I always thought that the way my body feels and how sensitive I am to touch was normal, was what everybody feels. I couldn't fathom how many people were happy to take walks every so often, I couldn't fathom people who would do things like gardening or other stuff like that because I couldn't understand how they just dealt with the pain.
I would react so, so easily to just a poke because it hurts and my brother would shame me for it and scoff, like the idea that just poking me hurt me was so ridiculous and stupid to him and he was convinced I was lying.
Even when I'd watch cartoons and watch characters do certain activities, I'd just be thinking about how much horrible pain I'd be in if I had done them.
Idk, I feel like so much of fibromyalgia discussions are from people who developed it later in life, but I grew up like this (this is a neutral statement and not meant to be interpreted as downplaying the experiences of those who developed it later in life).

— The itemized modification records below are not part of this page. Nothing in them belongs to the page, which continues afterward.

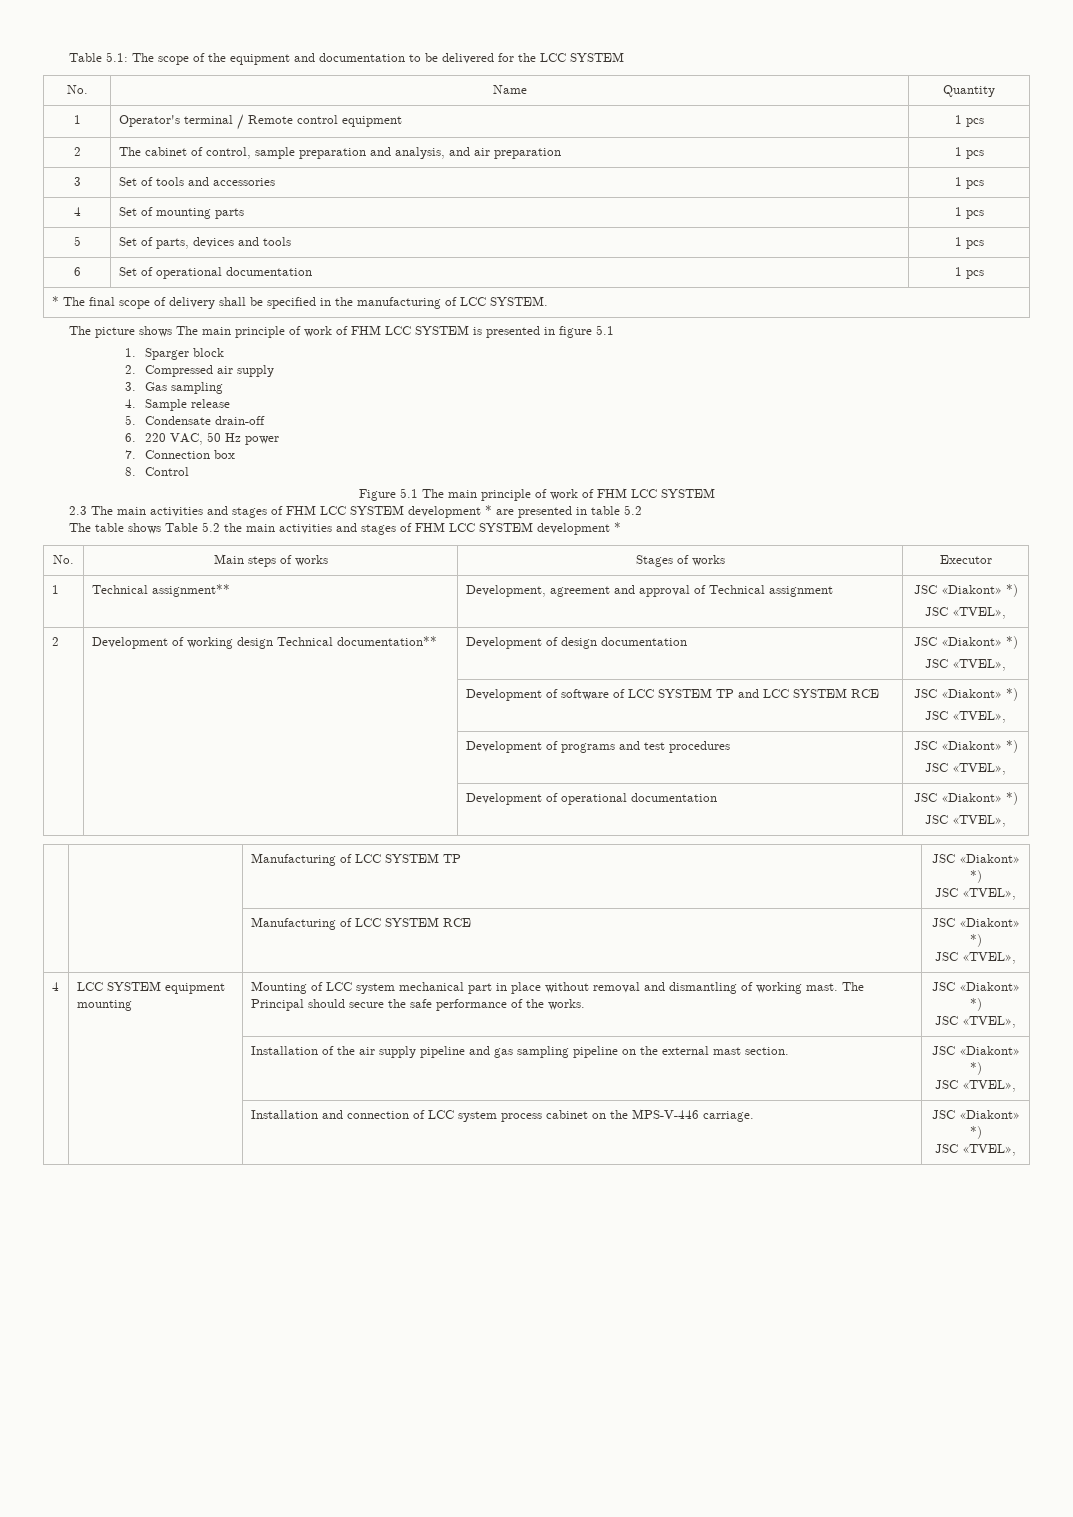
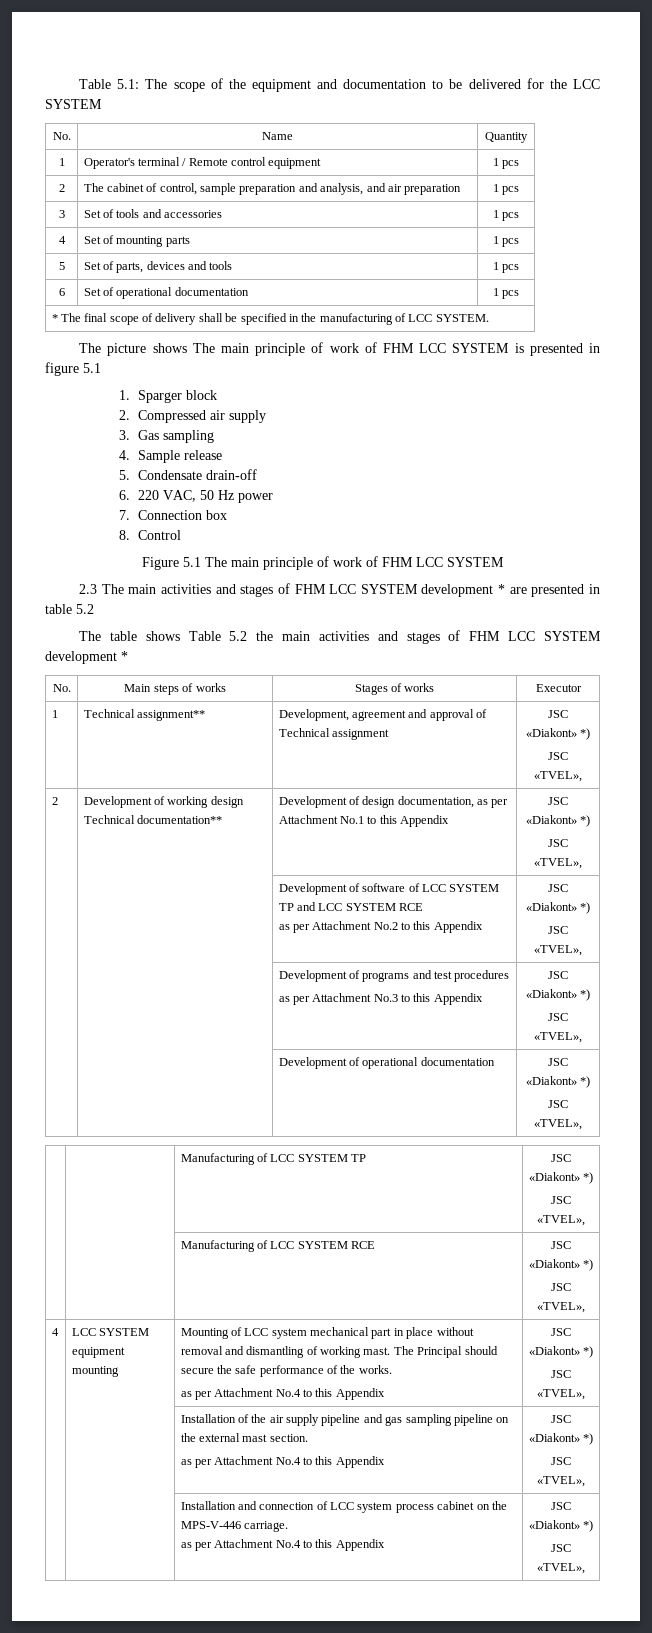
- 2 | Development of working design Technical documentation** | Development of design documentation | JSC «Diakont» *)
+ 2 | Development of working design Technical documentation** | Development of design documentation, as per Attachment No.1 to this Appendix | JSC «Diakont» *)
- | | Development of software of LCC SYSTEM TP and LCC SYSTEM RCE | JSC «Diakont» *)
+ | | Development of software of LCC SYSTEM TP and LCC SYSTEM RCE
+ as per Attachment No.2 to this Appendix | JSC «Diakont» *)
- | | Development of programs and test procedures | JSC «Diakont» *)
+ | | Development of programs and test procedures
+ as per Attachment No.3 to this Appendix | JSC «Diakont» *)
  The Principal should secure the safe performance of the works.
+ as per Attachment No.4 to this Appendix
- | | Installation of the air supply pipeline and gas sampling pipeline on the external mast section. | JSC «Diakont» *)
+ | | Installation of the air supply pipeline and gas sampling pipeline on the external mast section.
+ as per Attachment No.4 to this Appendix | JSC «Diakont» *)
- | | Installation and connection of LCC system process cabinet on the MPS-V-446 carriage. | JSC «Diakont» *)
+ | | Installation and connection of LCC system process cabinet on the MPS-V-446 carriage.
+ as per Attachment No.4 to this Appendix | JSC «Diakont» *)

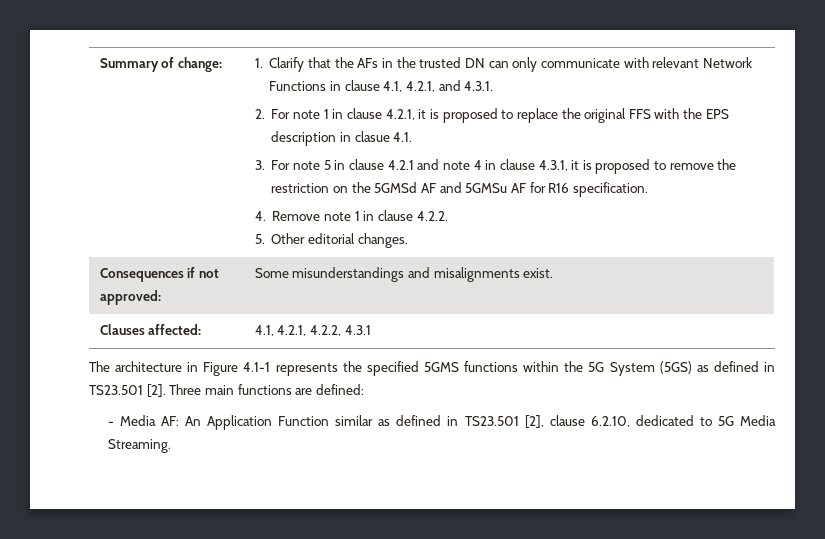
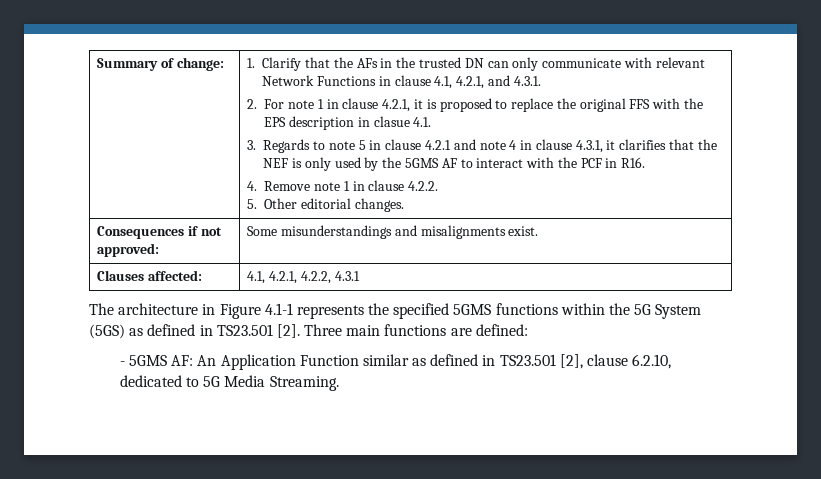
- 3. For note 5 in clause 4.2.1 and note 4 in clause 4.3.1, it is proposed to remove the restriction on the 5GMSd AF and 5GMSu AF for R16 specification.
+ 3. Regards to note 5 in clause 4.2.1 and note 4 in clause 4.3.1, it clarifies that the NEF is only used by the 5GMS AF to interact with the PCF in R16.
- - Media AF: An Application Function similar as defined in TS23.501 [2], clause 6.2.10, dedicated to 5G Media Streaming.
+ - 5GMS AF: An Application Function similar as defined in TS23.501 [2], clause 6.2.10, dedicated to 5G Media Streaming.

The more I think about my fibromyalgia nowadays, the more bitter I feel tbh. Especially when using my wheelchair. Even when I have a wheelchair now, I'm always devastated by being unable to do something because it's not accessible. Even going on walks through the forest trails are only sometimes accessible - can't go down a path if it's too rocky, too much dirt, too steep, and so on. Like, nature isn't even accessible sometimes.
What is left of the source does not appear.